> _What you need to do_: Among the records that follow, set down only the lines from the one containing "position:absolute; top:189px; left:8px;" to the one containing "width:40px; flex:0 0", both included, exactly.

> _The input_:
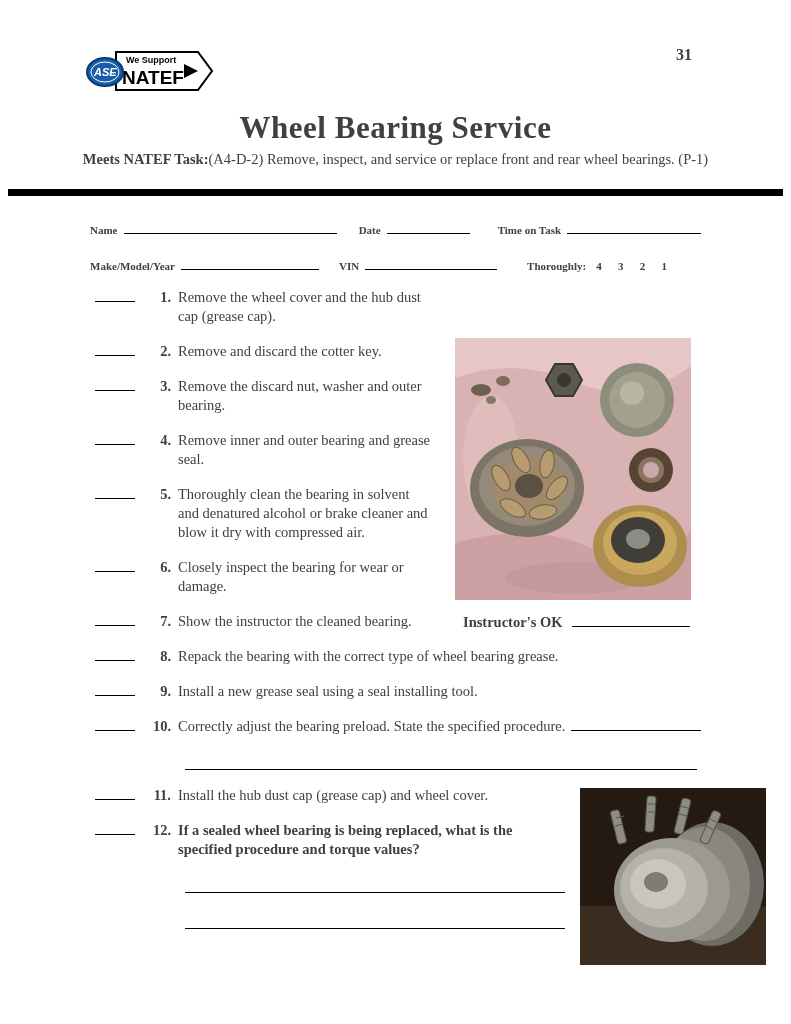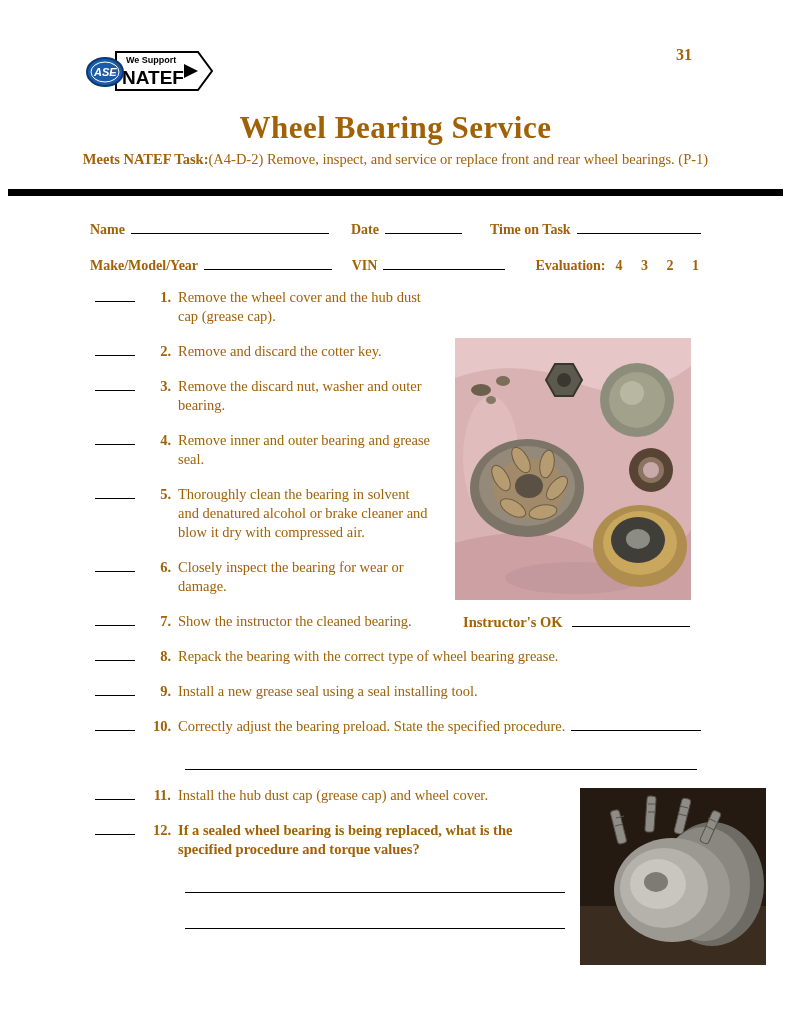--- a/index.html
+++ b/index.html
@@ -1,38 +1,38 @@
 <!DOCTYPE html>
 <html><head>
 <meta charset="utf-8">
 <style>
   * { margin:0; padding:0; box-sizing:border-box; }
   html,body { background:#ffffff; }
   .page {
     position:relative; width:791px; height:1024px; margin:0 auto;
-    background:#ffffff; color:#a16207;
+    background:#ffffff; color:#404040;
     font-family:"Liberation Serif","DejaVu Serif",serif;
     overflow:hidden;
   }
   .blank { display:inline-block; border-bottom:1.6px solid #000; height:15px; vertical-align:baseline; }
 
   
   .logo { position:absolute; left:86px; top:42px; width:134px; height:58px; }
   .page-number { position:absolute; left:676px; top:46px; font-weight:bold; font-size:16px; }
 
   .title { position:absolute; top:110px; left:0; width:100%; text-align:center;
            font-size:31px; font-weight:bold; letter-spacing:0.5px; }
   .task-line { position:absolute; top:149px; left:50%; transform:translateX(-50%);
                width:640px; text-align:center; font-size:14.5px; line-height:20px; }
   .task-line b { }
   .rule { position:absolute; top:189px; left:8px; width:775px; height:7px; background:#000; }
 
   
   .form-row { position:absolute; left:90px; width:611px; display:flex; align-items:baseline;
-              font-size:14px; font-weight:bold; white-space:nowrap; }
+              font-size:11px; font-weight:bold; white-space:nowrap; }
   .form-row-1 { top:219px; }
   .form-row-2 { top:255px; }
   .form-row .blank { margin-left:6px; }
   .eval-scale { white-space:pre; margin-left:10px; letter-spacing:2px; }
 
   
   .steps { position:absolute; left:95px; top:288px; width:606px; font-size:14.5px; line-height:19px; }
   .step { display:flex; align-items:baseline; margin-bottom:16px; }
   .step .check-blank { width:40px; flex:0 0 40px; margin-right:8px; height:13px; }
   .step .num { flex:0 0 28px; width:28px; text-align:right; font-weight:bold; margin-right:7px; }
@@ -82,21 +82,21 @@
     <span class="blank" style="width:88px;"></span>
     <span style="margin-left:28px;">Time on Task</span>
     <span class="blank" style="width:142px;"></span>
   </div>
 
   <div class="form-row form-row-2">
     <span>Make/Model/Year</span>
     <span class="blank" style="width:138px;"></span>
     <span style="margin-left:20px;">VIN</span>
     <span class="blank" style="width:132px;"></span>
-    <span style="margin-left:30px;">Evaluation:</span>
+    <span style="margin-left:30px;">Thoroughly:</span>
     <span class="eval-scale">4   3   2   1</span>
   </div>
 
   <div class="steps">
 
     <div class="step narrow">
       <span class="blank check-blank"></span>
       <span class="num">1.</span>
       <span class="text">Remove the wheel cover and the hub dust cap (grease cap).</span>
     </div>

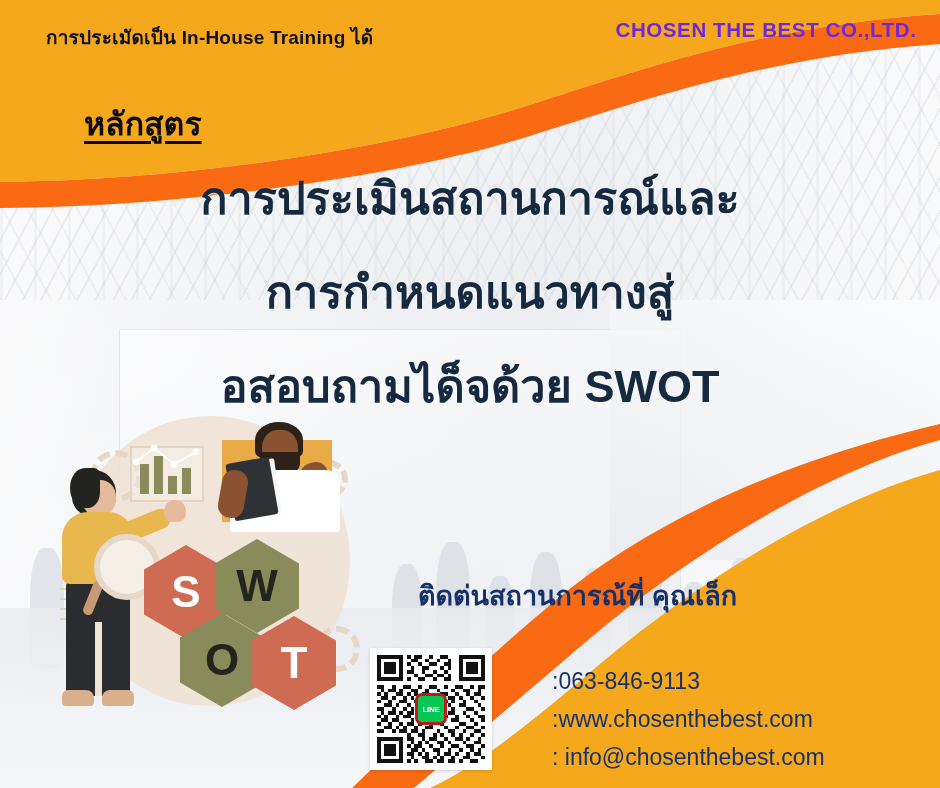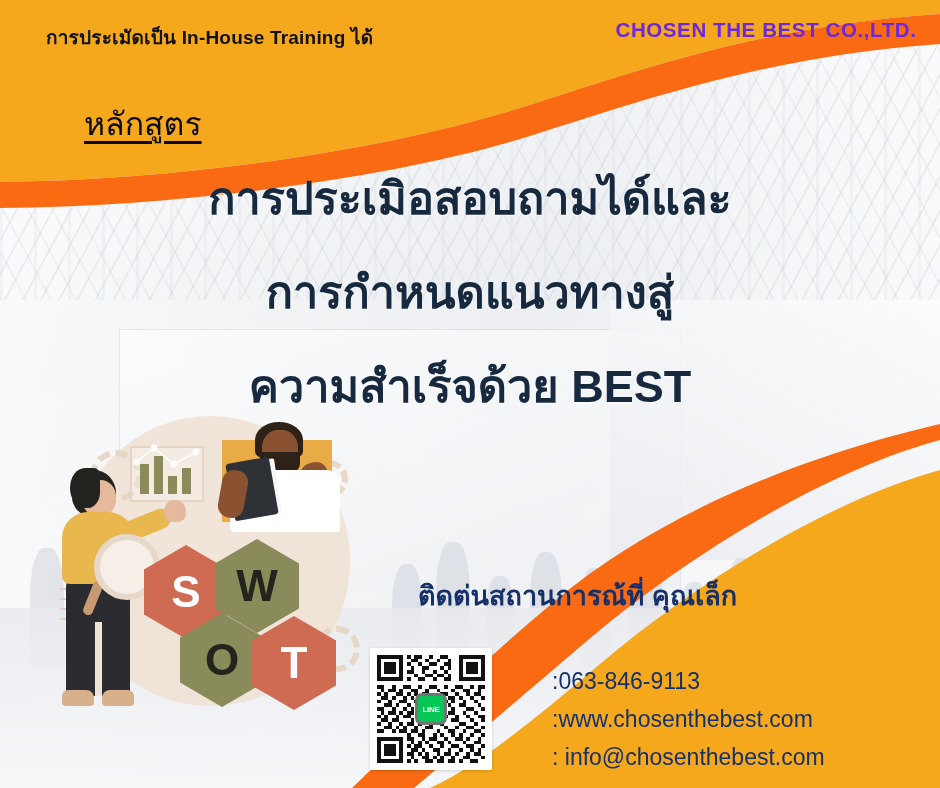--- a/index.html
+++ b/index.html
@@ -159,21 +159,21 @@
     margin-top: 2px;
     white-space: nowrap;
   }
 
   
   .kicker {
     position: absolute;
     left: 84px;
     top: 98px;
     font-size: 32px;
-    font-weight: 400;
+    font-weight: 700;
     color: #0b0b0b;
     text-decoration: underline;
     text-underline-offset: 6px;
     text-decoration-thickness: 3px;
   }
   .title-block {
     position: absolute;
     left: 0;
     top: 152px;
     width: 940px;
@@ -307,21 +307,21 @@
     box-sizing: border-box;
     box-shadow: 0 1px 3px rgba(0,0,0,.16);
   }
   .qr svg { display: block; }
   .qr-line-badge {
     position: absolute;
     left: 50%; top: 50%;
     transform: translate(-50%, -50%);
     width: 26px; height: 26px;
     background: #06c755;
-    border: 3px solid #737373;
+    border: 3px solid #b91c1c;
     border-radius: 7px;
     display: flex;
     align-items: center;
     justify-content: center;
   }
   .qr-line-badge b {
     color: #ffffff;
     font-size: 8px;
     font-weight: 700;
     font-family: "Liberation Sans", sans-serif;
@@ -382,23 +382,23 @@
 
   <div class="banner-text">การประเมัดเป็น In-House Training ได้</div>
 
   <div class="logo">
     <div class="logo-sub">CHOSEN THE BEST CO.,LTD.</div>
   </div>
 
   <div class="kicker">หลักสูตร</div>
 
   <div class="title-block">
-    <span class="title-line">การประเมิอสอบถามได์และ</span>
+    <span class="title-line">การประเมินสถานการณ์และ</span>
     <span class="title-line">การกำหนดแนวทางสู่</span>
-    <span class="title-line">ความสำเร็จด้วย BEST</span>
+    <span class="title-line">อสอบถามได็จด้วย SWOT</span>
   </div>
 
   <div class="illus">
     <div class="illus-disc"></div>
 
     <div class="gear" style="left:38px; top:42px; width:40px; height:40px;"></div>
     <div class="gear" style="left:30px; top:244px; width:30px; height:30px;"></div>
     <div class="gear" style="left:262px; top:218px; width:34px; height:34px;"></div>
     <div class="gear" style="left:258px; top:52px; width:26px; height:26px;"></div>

==

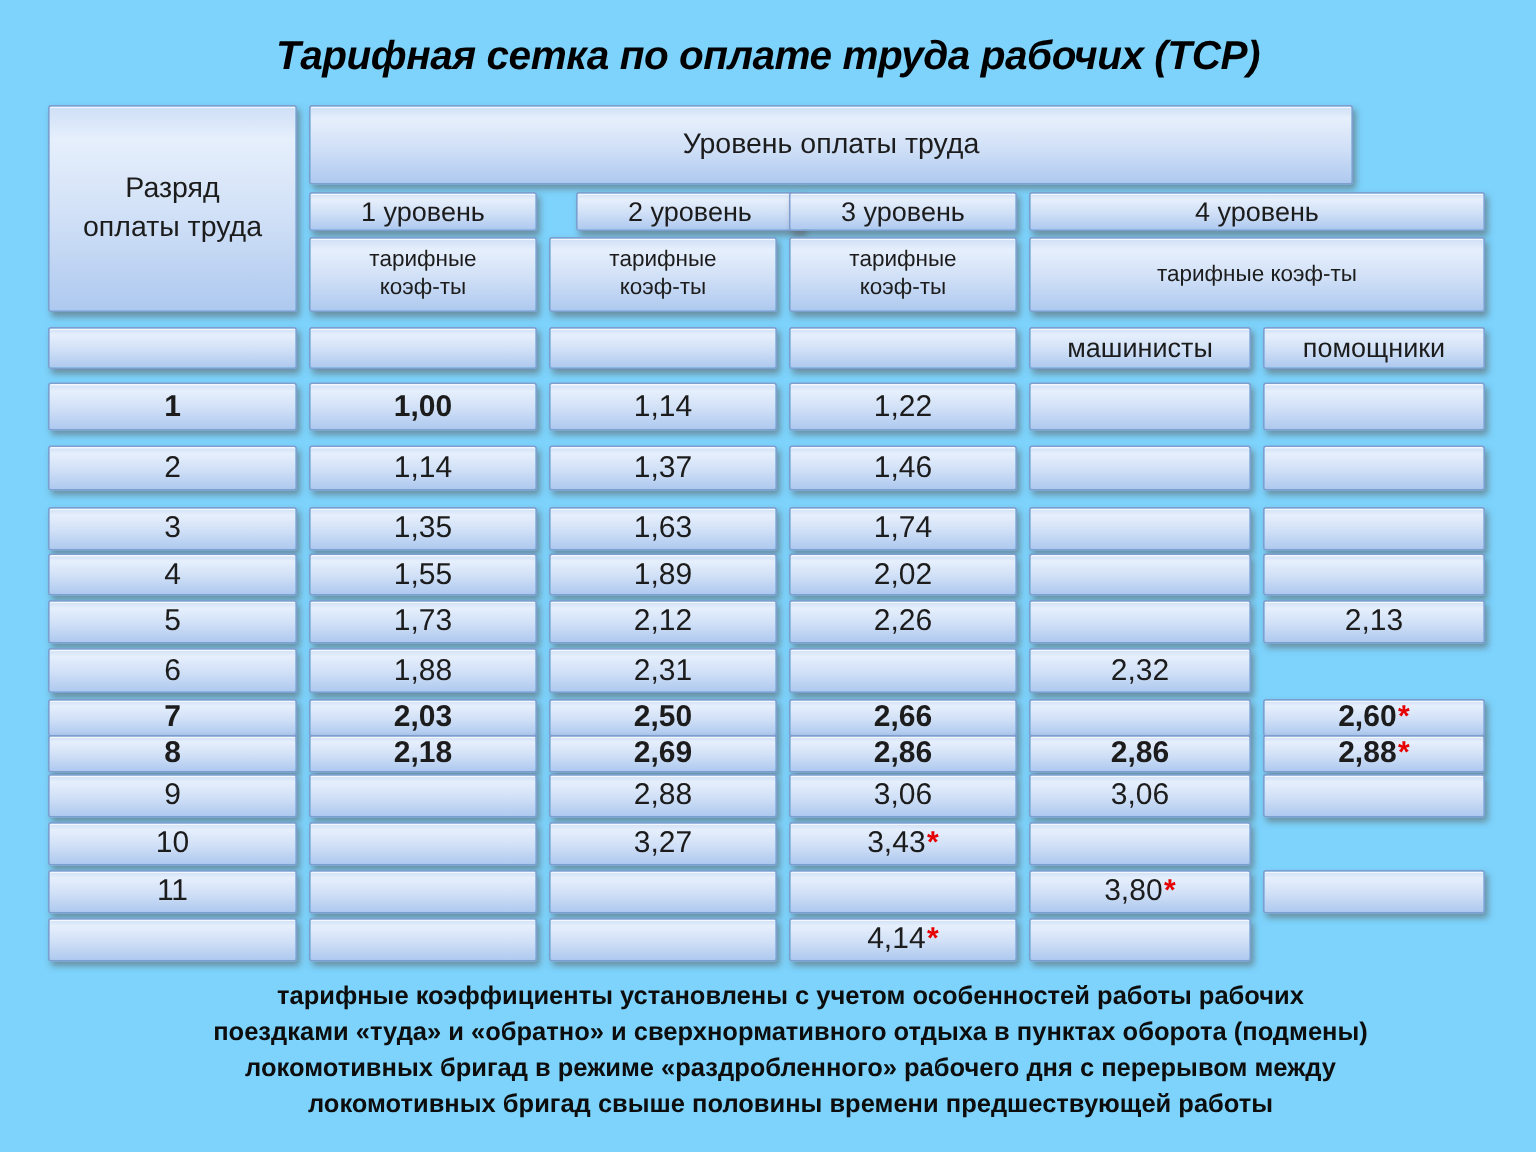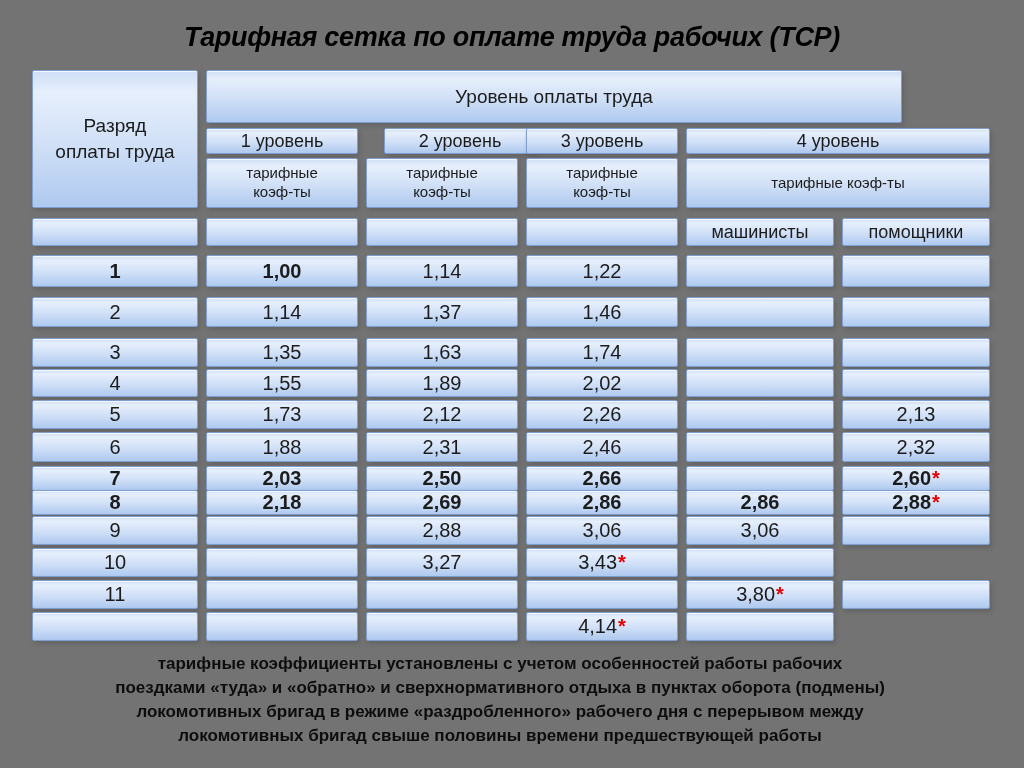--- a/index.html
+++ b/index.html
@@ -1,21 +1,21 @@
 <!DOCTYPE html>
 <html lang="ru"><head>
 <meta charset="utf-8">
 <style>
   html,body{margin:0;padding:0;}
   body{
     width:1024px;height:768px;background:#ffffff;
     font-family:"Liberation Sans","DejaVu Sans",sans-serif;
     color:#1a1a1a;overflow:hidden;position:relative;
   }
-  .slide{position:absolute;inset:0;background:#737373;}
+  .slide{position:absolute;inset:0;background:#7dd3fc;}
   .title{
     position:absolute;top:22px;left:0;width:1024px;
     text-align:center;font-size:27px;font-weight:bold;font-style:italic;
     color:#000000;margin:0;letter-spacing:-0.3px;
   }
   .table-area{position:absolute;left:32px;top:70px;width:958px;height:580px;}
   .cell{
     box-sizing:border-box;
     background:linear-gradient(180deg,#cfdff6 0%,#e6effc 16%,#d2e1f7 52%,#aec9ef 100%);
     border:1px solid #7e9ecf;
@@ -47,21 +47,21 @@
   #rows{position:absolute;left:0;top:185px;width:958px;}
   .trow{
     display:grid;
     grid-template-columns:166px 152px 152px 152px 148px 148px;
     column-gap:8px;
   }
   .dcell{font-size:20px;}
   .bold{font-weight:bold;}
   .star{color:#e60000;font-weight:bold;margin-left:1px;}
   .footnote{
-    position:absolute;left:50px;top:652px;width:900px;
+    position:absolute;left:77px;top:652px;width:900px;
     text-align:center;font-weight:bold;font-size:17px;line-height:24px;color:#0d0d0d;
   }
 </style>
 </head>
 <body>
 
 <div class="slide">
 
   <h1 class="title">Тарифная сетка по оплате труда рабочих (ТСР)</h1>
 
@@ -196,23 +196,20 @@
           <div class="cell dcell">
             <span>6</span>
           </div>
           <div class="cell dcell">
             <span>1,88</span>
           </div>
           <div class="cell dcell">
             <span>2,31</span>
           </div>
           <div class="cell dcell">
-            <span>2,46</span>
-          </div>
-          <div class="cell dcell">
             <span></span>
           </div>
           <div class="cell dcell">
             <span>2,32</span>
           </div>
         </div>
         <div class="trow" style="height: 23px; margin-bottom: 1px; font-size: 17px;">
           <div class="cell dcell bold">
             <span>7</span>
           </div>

* * *

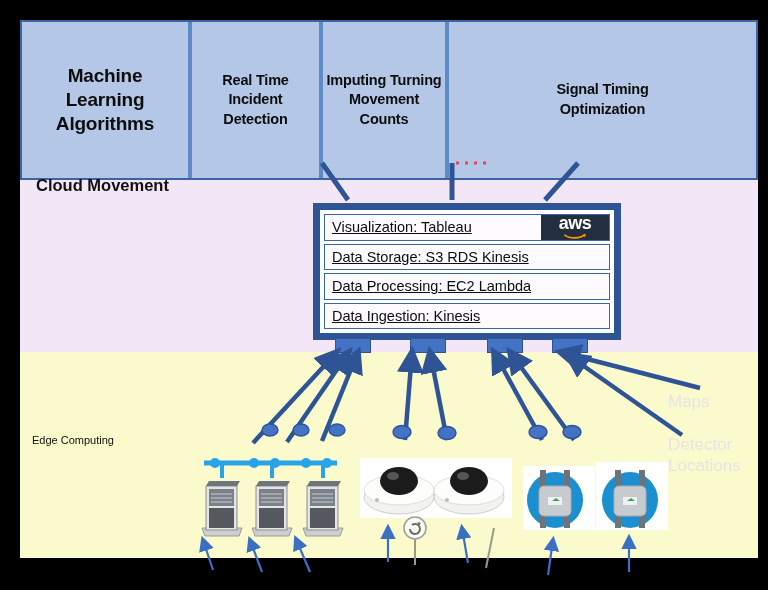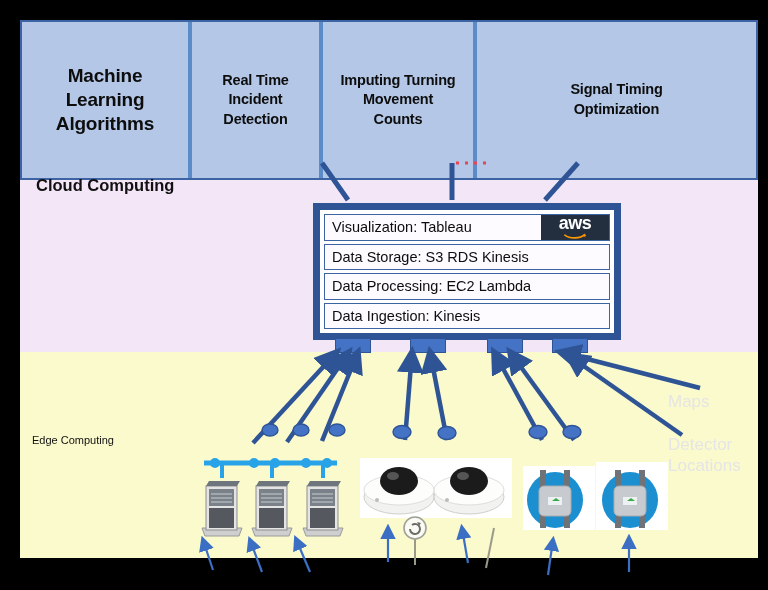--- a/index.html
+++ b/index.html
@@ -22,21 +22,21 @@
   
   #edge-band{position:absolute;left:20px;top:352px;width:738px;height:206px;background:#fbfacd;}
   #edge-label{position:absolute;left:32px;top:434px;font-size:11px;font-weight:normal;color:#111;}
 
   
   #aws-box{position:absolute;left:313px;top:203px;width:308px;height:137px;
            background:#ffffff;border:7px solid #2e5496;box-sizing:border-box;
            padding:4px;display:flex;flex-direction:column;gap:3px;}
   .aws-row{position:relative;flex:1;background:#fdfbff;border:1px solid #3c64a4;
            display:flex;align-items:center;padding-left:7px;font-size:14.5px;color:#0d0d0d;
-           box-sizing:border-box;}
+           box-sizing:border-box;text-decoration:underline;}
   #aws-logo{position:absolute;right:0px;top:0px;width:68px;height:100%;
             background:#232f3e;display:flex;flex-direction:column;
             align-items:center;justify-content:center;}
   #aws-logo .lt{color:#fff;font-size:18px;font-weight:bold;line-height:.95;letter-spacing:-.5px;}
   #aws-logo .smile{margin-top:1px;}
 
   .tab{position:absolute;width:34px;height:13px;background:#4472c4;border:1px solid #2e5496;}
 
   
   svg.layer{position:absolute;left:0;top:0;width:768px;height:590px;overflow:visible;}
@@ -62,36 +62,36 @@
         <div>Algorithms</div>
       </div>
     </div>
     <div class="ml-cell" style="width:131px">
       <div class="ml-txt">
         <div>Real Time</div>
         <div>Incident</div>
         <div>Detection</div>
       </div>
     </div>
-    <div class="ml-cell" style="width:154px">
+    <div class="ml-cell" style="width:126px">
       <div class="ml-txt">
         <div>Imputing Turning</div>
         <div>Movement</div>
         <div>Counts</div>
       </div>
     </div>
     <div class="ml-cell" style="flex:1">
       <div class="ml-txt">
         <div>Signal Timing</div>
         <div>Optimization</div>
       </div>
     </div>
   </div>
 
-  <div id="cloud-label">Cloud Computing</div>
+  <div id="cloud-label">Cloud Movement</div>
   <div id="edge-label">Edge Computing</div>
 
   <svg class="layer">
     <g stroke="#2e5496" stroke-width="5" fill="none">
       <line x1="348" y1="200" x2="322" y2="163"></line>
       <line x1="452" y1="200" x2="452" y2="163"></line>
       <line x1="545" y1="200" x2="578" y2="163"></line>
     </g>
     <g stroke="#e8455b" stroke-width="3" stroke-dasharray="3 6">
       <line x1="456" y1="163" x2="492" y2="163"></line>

> _Answer for this exercise_:
   .rule { position:absolute; top:189px; left:8px; width:775px; height:7px; background:#000; }
 
   
   .form-row { position:absolute; left:90px; width:611px; display:flex; align-items:baseline;
-              font-size:14px; font-weight:bold; white-space:nowrap; }
+              font-size:11px; font-weight:bold; white-space:nowrap; }
   .form-row-1 { top:219px; }
   .form-row-2 { top:255px; }
   .form-row .blank { margin-left:6px; }
   .eval-scale { white-space:pre; margin-left:10px; letter-spacing:2px; }
 
   
   .steps { position:absolute; left:95px; top:288px; width:606px; font-size:14.5px; line-height:19px; }
   .step { display:flex; align-items:baseline; margin-bottom:16px; }
   .step .check-blank { width:40px; flex:0 0 40px; margin-right:8px; height:13px; }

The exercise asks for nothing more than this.